» **Task item**:
Look through the records below for the line holding "[78,221,173,233] // Introduction: ->". Write it out exactly, with each following line through the line holding "[78,437,248,450] [78,455,271,468] [78,472,124,483]".

--- Information provided Enclosed Below ---

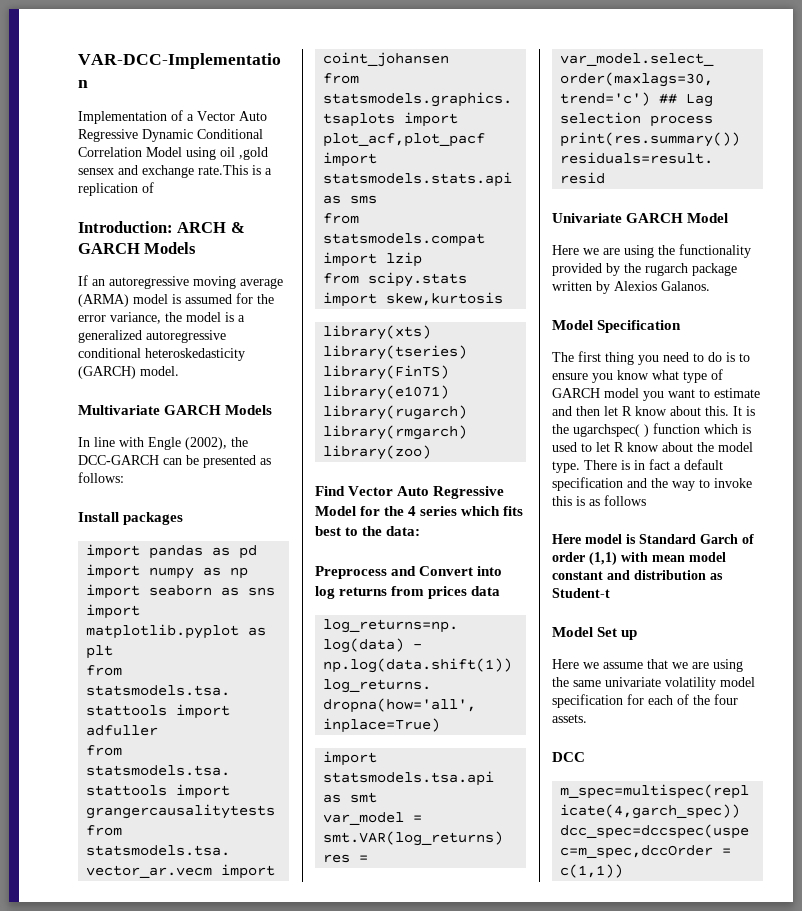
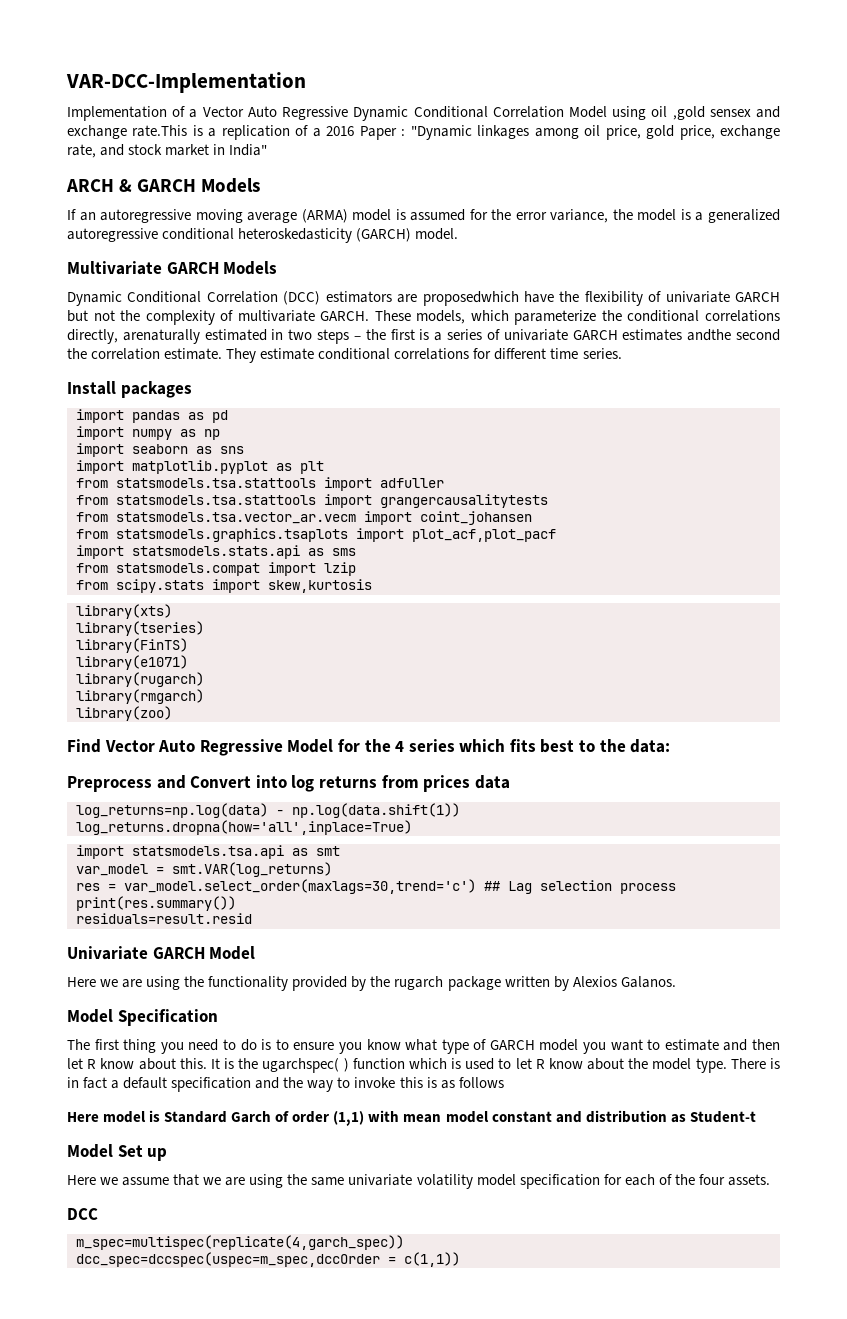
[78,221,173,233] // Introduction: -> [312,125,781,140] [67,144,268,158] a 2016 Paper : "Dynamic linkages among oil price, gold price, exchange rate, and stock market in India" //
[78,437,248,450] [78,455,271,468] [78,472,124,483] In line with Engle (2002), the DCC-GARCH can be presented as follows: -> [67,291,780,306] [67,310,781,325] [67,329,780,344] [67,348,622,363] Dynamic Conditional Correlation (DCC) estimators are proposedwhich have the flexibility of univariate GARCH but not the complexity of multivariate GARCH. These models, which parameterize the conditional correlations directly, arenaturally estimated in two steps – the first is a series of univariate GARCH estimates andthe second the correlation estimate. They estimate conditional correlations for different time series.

--- End of Enclosed Information provided ---
--- Information provided Enclosed Below ---

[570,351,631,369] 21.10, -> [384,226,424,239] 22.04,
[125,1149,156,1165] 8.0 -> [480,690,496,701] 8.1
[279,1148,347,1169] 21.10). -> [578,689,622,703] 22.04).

--- End of Enclosed Information provided ---

» **Written response**:
[78,221,173,233] // Introduction: -> [312,125,781,140] [67,144,268,158] a 2016 Paper : "Dynamic linkages among oil price, gold price, exchange rate, and stock market in India" //
[78,437,248,450] [78,455,271,468] [78,472,124,483] In line with Engle (2002), the DCC-GARCH can be presented as follows: -> [67,291,780,306] [67,310,781,325] [67,329,780,344] [67,348,622,363] Dynamic Conditional Correlation (DCC) estimators are proposedwhich have the flexibility of univariate GARCH but not the complexity of multivariate GARCH. These models, which parameterize the conditional correlations directly, arenaturally estimated in two steps – the first is a series of univariate GARCH estimates andthe second the correlation estimate. They estimate conditional correlations for different time series.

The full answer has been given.